I couldn’t believe it when I first encountered this way of looking at death. On September 11, 2011, one of our very own passed away. Arthur was one of the “original” seniors in our group. His life-loving, people-loving personality is an essential part of the Best Day of My Life So Far spirit that continues to fill our room every week. I broke into tears when I had to announce to the group what had happened – I couldn’t even complete my sentence. The group comforted me, and we held a “special class in memory of Arthur” (not a memorial). There were so many guests (120+) that we had to use the senior center’s auditorium to accommodate everyone. It was a happy day, which Arthur would have approved. Check out the stories below and in our 2011 story archive, to honor the vibrant lives of Brenda's friend Evelyn, Millie's friend Bertha, Norman's aunt, Hazel's loved ones, and our bud Arthur.
Ode To A Friend
When we form friendships, most of the time they are out of kinship. There seems to be something about them "that we like!" Sometimes a bond develops because we have been to school, have worked, or lived together. My friend to whom I am referring to just died a couple of days ago. We have had a lot in common creatively. We have written and acted in plays, been road buddies, and traveled to many places. My friend was as close to me as one of my own sisters! I'll miss her very much.
Dedicated to Dr. Evelyn Felton Barr.
I submit this with love!
Friends for a Year
I have been coming to the Senior Center for almost a year. I started in May. I had just moved to the neighborhood and wanted to check out if this would be a good place. The first time I came here I met Bertha who had a regular seat near the window. She took me under her wing, telling me about getting lunch and to always register for special events before they sell out. She told me about the Jewelry class she attended twice a week and encouraged me to come. I did. I have never made jewelry before and have really enjoyed being in the class. I like the teacher, have made friends with many of the women and love making necklaces. I am working with beautiful, colorful glass beads. One of my necklaces will be in the May show. Bertha and I became friends and often laughed together. She was around 88 years old and died last week. I will miss her.
A Sad Happy Day
My aunt recently died. While I was saddened by my aunt’s death, I was happy to see family members and friends at her funeral and reception last Saturday that I had not seen...in some cases...for over 40 years.

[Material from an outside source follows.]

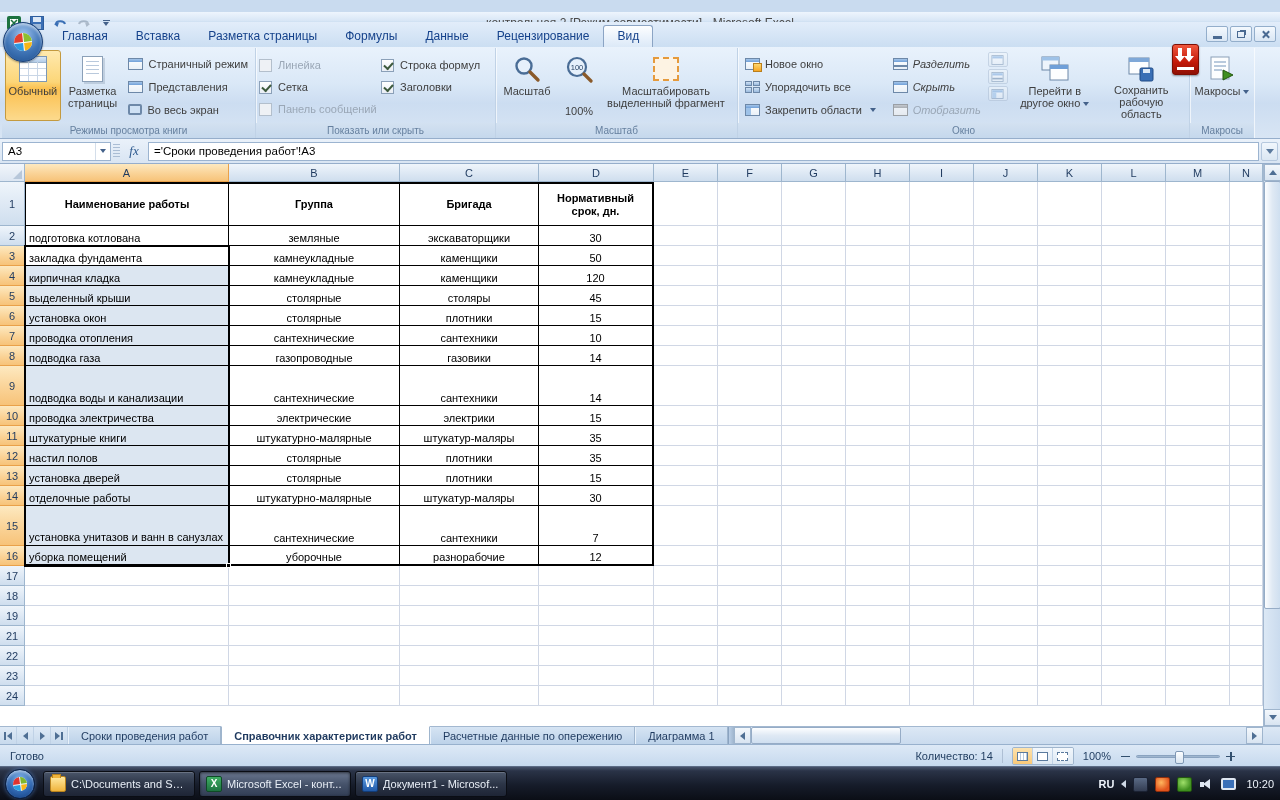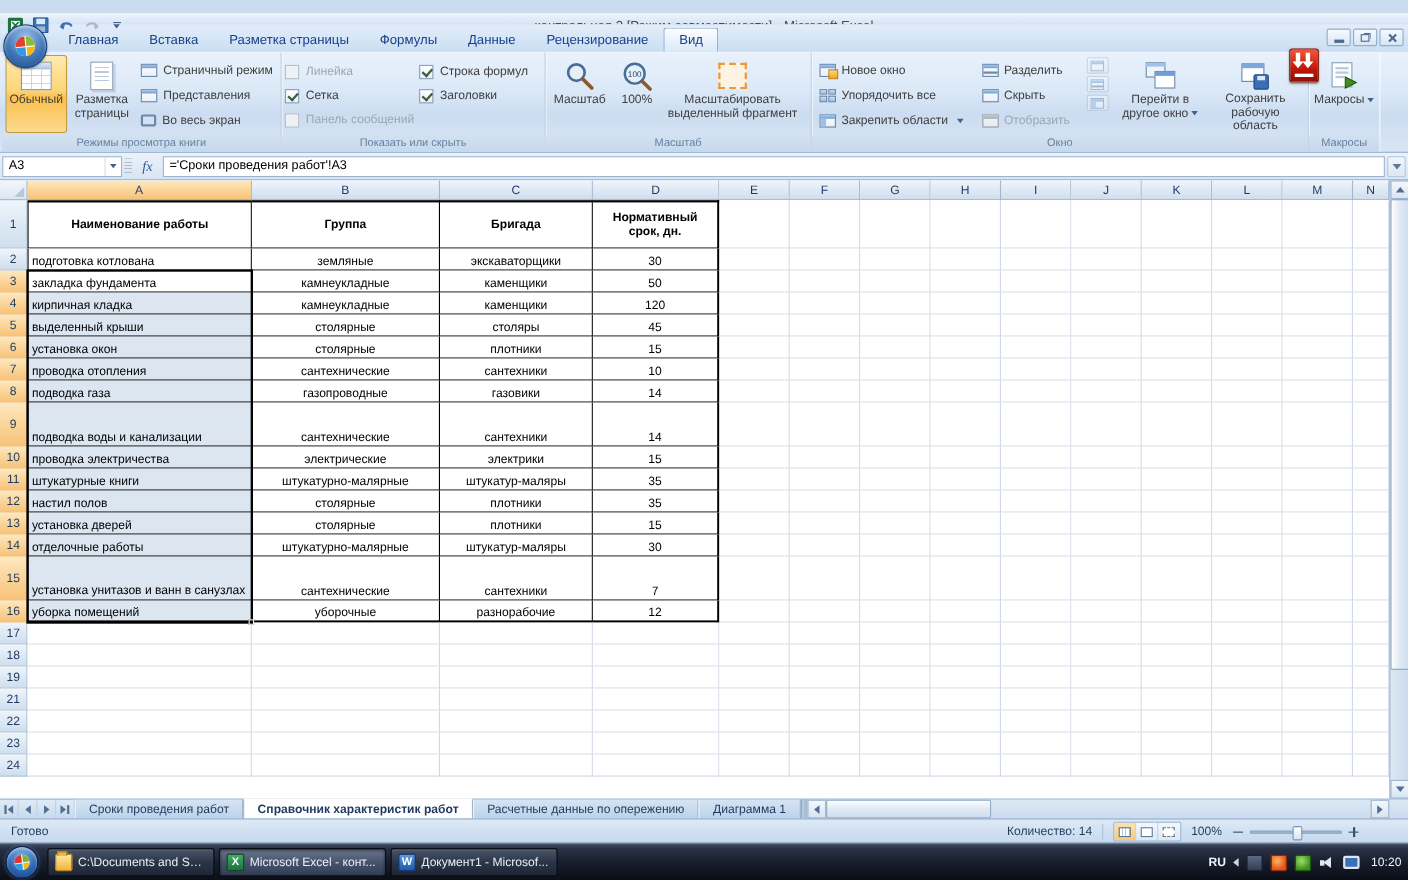"100" div.bigbtn { gap: none -> 20px }
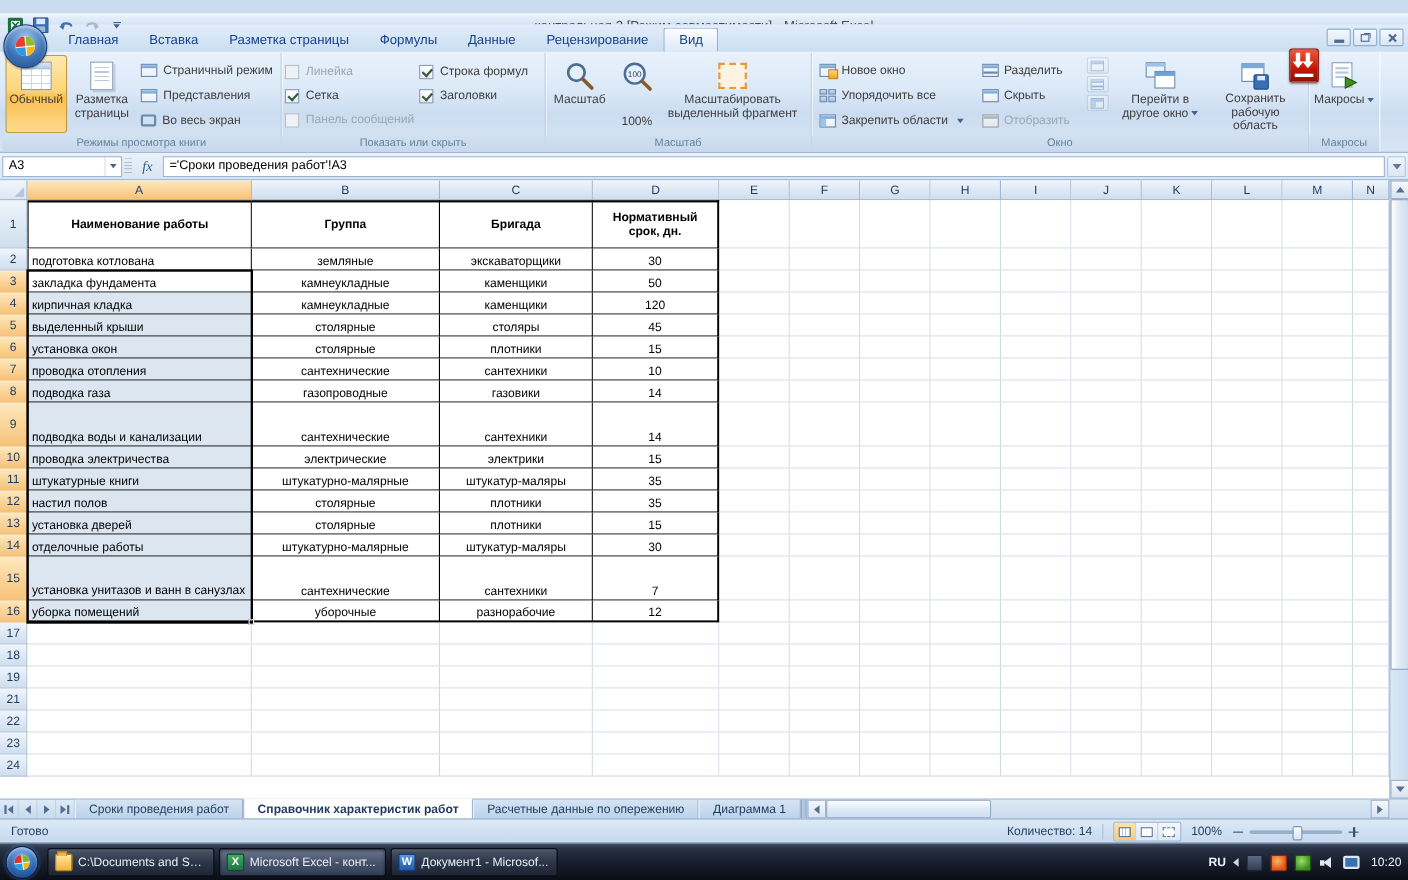"Разделить" div.smallcol { font-style: none -> italic }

After her funeral, I attended a Jazz Party that was hosted by an organization that a lady from the Senior Center belongs to.
I was again reunited with a lady friend from the past that was a childhood friend that I had not seen in at least 40 years. At the same event, I was recognized by a woman whom I knew from the old neighborhood. The day also produced a basketball story.
Later that day, I got a chance to talk to a man who I first saw playing basketball for BOK Vocational School in 1957. His skills amazed me and I’ve never forgotten his name Earl Hanes. If today were yesterday, he would be a professional.
We spoke of all the old Philly Players. I wish Big Mo had been there.
Earl was happy that someone remembered the memories of the past that manifested themselves with the appearance of old and new friends.
And my deceased Aunt, who was always telling me off, well, the last time I saw her alive we laughed.
Last Saturday was a SAD, happy, and memorable day.
I Won’t Go
During the past two weeks, notices of deaths and sickness have crowded my holiday season. However, after a chat with one of my long time senior friends, we agreed that as the years pass by, more and more relatives and friends reach the end of life’s journey. She exclaimed: “I’m not going to attend anymore funerals!”
My other friend, listening said, “You have to go to your own funeral!”
“No I won’t,” she quipped,” They’ll have to take me there!”